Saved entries
* * * * * * * * *

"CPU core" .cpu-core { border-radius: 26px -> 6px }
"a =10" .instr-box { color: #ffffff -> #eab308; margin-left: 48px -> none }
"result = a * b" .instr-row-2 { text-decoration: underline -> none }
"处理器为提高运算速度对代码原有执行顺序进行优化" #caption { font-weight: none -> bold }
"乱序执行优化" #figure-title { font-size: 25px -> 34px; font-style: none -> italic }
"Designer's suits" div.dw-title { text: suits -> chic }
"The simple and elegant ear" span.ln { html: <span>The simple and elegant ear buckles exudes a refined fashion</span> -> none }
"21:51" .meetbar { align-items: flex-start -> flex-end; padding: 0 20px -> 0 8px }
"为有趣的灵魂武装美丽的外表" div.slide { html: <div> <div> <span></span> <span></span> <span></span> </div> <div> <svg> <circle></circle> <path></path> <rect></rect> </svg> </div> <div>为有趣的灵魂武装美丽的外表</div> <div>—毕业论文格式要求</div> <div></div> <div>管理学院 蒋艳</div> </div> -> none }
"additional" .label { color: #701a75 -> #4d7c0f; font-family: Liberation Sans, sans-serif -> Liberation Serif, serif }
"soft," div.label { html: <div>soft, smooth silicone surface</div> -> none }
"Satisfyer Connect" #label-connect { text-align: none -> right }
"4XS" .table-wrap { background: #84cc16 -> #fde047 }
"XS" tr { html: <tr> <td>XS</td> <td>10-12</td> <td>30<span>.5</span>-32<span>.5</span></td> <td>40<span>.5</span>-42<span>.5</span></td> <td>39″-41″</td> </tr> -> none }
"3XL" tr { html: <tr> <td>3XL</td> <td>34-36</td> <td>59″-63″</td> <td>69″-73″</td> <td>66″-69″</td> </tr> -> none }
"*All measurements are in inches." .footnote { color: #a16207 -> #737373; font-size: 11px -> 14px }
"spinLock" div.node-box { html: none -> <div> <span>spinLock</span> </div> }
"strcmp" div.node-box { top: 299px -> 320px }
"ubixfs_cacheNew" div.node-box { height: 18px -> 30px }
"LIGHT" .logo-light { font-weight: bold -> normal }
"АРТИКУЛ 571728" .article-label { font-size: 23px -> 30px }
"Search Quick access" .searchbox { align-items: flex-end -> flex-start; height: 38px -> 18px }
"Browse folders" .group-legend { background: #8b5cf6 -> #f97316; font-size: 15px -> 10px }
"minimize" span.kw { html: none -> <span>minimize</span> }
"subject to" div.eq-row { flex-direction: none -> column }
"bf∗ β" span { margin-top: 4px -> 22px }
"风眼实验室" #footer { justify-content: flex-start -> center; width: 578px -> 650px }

* * * * * * * * *

» **YOUR GOAL**:
Would you quote, exactly and only, the lines from the one containing "background: #84cc16 ->" to the end of the entries?

» **RESPONSE AREA**:
"4XS" .table-wrap { background: #84cc16 -> #fde047 }
"XS" tr { html: <tr> <td>XS</td> <td>10-12</td> <td>30<span>.5</span>-32<span>.5</span></td> <td>40<span>.5</span>-42<span>.5</span></td> <td>39″-41″</td> </tr> -> none }
"3XL" tr { html: <tr> <td>3XL</td> <td>34-36</td> <td>59″-63″</td> <td>69″-73″</td> <td>66″-69″</td> </tr> -> none }
"*All measurements are in inches." .footnote { color: #a16207 -> #737373; font-size: 11px -> 14px }
"spinLock" div.node-box { html: none -> <div> <span>spinLock</span> </div> }
"strcmp" div.node-box { top: 299px -> 320px }
"ubixfs_cacheNew" div.node-box { height: 18px -> 30px }
"LIGHT" .logo-light { font-weight: bold -> normal }
"АРТИКУЛ 571728" .article-label { font-size: 23px -> 30px }
"Search Quick access" .searchbox { align-items: flex-end -> flex-start; height: 38px -> 18px }
"Browse folders" .group-legend { background: #8b5cf6 -> #f97316; font-size: 15px -> 10px }
"minimize" span.kw { html: none -> <span>minimize</span> }
"subject to" div.eq-row { flex-direction: none -> column }
"bf∗ β" span { margin-top: 4px -> 22px }
"风眼实验室" #footer { justify-content: flex-start -> center; width: 578px -> 650px }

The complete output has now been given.